* Task directions: Go through the listing beneath this task and return every line that carries the string "white".

::::::

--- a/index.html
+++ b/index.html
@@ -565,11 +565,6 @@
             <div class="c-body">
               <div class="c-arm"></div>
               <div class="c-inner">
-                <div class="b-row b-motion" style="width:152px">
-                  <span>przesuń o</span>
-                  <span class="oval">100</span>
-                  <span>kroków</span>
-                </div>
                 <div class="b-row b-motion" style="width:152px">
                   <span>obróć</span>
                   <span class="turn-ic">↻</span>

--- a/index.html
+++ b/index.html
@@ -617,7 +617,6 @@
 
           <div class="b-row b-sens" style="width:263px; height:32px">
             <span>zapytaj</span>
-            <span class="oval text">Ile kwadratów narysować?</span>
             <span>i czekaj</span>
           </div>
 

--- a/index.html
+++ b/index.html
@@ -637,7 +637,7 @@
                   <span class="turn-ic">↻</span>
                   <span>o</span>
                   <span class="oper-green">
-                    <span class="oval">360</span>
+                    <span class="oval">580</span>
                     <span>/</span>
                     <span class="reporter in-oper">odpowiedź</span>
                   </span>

::::::

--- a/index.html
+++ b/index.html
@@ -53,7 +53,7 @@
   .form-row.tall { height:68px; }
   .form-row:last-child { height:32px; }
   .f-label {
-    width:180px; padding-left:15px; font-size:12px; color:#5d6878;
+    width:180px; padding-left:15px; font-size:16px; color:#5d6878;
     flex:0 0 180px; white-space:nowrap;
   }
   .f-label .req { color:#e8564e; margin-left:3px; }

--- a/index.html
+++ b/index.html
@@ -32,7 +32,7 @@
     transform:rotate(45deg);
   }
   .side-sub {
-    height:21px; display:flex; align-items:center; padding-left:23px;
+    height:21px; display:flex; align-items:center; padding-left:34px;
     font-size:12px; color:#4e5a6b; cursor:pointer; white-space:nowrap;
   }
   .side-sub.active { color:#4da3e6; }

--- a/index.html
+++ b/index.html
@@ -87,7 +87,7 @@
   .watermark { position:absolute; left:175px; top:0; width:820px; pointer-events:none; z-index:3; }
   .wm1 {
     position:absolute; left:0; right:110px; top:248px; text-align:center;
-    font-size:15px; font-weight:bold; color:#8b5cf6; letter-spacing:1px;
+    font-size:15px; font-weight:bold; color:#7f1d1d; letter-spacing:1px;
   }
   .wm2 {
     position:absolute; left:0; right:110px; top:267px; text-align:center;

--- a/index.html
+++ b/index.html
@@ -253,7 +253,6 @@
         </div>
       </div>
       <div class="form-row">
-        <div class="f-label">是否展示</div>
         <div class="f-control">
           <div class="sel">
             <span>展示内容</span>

::::::

* Solution below:
     flex:0 0 180px; white-space:nowrap;
     font-size:12px; color:#4e5a6b; cursor:pointer; white-space:nowrap;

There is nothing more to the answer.